BAGHDAD – Sisa-sisa Masjid Al-Nouri di Mosul, Irak utara, mulai hidup kembali, dikelilingi oleh struktur yang direduksi menjadi puing-puing bertahun-tahun yang lalu. Daesh merusak struktur landmark, serta banyak lainnya di Kota Tua Mosul yang terkenal, selama pertempuran yang berkecamuk di sini pada Desember 2017.
Inisiatif "Revive the Spirit of Mosul" yang dipimpin UNESCO, yang membangun kembali landmark warisan kota yang hancur, memberi orang Irak dan wisatawan optimisme yang sama bahwa masa lalu kota yang kaya akan sekali lagi dapat bersinar.
Al-Nouri dibangun pada abad ke-12 dan terkenal dengan menara miringnya, yang membuatnya mendapatkan julukan "si bungkuk" atau "Al-Hadba" dalam bahasa Arab. Pemimpin Daesh Abu Bakr Al-Baghdadi muncul di mimbar masjid pada Juli 2014 dan menyatakan Irak dan Suriah sebagai "kekhalifahan" kelompok teroris.

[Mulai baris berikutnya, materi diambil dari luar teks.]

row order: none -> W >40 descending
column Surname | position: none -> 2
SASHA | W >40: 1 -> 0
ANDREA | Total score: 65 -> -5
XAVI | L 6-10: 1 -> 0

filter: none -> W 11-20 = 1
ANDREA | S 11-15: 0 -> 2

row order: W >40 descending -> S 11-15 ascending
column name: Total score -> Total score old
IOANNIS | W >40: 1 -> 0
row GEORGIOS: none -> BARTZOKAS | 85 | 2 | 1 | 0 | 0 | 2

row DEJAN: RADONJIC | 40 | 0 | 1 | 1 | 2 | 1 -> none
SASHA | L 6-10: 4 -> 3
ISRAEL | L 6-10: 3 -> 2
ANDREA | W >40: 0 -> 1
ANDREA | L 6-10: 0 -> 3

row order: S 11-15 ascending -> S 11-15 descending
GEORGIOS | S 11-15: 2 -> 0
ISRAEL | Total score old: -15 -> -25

Tiga tahun kemudian, Daesh menggulingkan menara kesayangan masjid itu, sebuah tindakan yang digambarkan sebagai "pengakuan resmi kekalahan" oleh perdana menteri Irak pada saat itu.
Daesh menggunakan penghancuran struktur itu sebagai propaganda, menyalahkannya atas pemboman koalisi global yang dipimpin AS. Pada tahun 2017, Alberto Fernandez, wakil presiden Middle East Media Research Institute saat itu, mengatakan kepada USA Today, "Pengikut jihadis mengeksploitasinya untuk mengkritik Barat dan Amerika."

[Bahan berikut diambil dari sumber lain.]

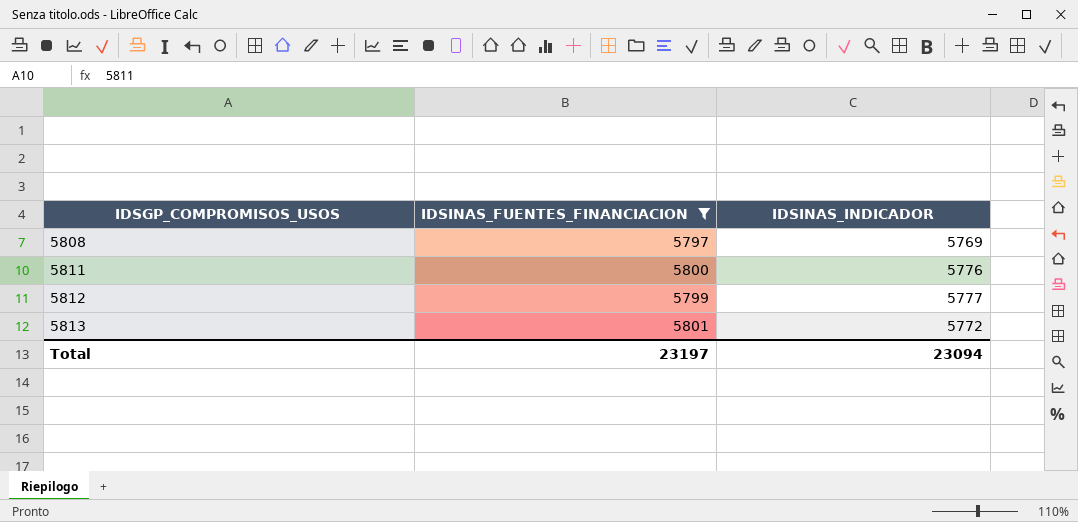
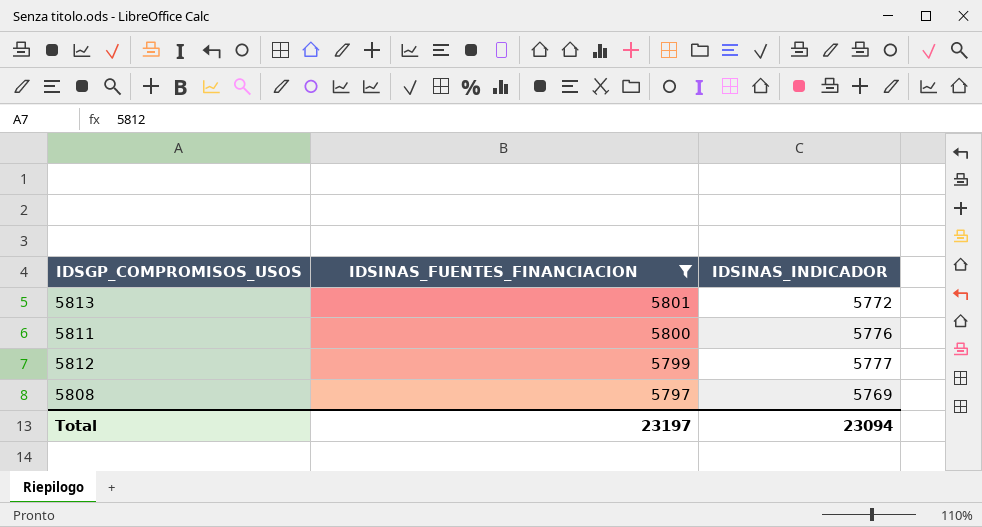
row order: IDSGP_COMPROMISOS_USOS ascending -> IDSINAS_FUENTES_FINANCIACION descending

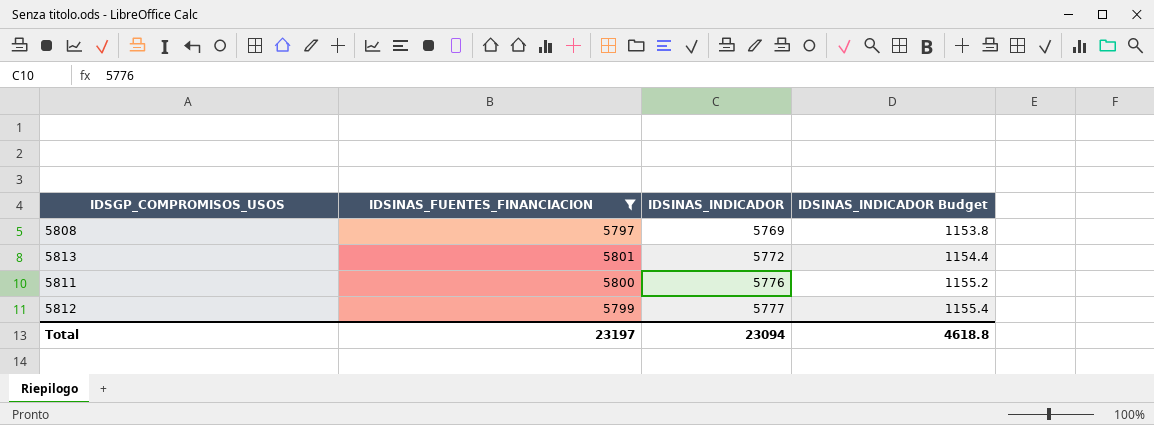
row order: IDSINAS_FUENTES_FINANCIACION descending -> IDSINAS_INDICADOR ascending
column IDSINAS_INDICADOR Budget | formula: none -> [IDSINAS_INDICADOR] * 0.2

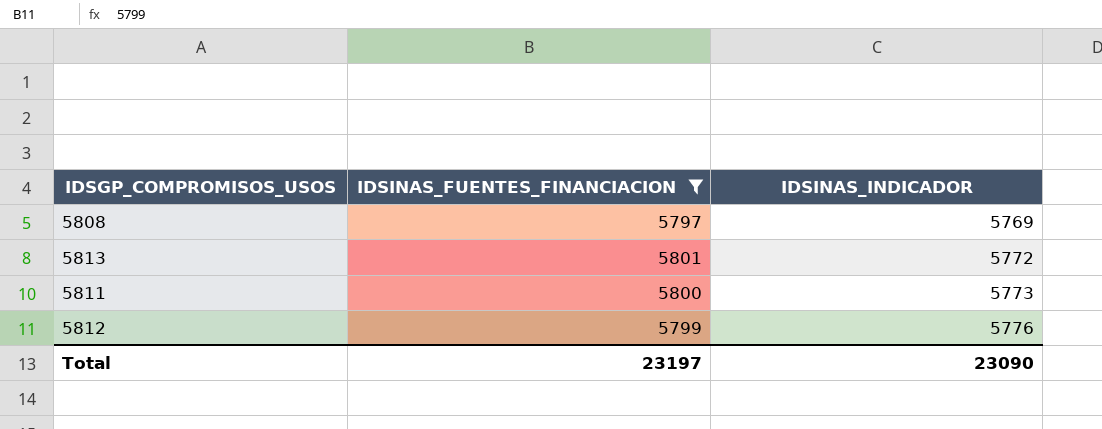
column IDSINAS_INDICADOR Budget | formula: [IDSINAS_INDICADOR] * 0.2 -> none
5811 | IDSINAS_INDICADOR: 5776 -> 5773
5812 | IDSINAS_INDICADOR: 5777 -> 5776
Total | IDSINAS_INDICADOR: 23094 -> 23090

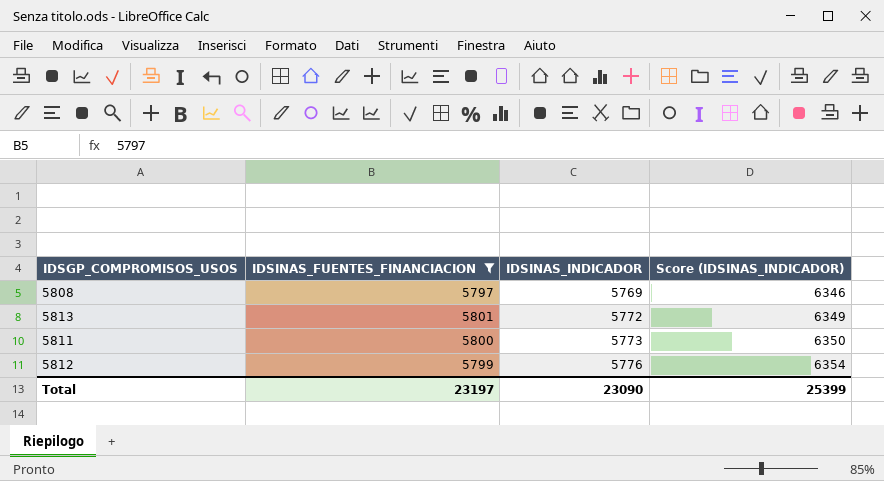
column Score (IDSINAS_INDICADOR) | formula: none -> [IDSINAS_INDICADOR] * 1.1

Pada tahun 2018, setahun setelah Daesh diusir dari kota, UEA menjanjikan $50,4 juta untuk mendanai rehabilitasi Mosul, jumlah yang digambarkan oleh Direktur Jenderal UNESCO Audrey Azoulay sebagai "kolaborasi terbesar dan (paling) belum pernah terjadi sebelumnya untuk merehabilitasi aset budaya di Irak yang pernah ada."
Proyek restorasi adalah salah satu dari banyak inisiatif yang didirikan dalam beberapa tahun terakhir oleh organisasi lokal, regional, dan internasional untuk memperbaiki banyak landmark kuno Irak yang besar namun rusak.
Proyek "Menghidupkan Kembali Semangat Mosul" akan berfokus pada pendokumentasian dan pembersihan situs, mengembangkan rencana untuk rekonstruksi, dan akhirnya, empat tahun restorasi dan rekonstruksi setia menara Masjid Al-Nouri dan bangunan-bangunan tetangga. Ada juga proposal untuk memulihkan taman bersejarah kota serta membangun museum peringatan dan situs.
Irak, yang telah lama dikenal sebagai tempat lahirnya peradaban, adalah rumah bagi lebih dari 10.000 situs warisan budaya, mulai dari kota-kota Sumeria yang berusia 5.500 tahun (di mana bukti tulisan paling awal di dunia dilestarikan) hingga sisa-sisa arkeologis budaya Akkadia, Babilonia, Asyur, Parthia, dan Abbasiyah.
"Zaman-zaman ini, terutama Abbasiyah, yang melakukan upaya signifikan untuk melestarikan dan memperluas pengetahuan lama dari budaya dan kerajaan sebelumnya, telah memengaruhi dunia kita saat ini," ungkap Lanah Haddad, direktur regional untuk Tarii, Institut Penelitian Akademik Irak, kepada Arab News.
"Citra Irak sebagai tempat lahirnya peradaban tidak berakhir dengan periode-periode ini; itu berlanjut dengan pasang surutnya sampai saat ini."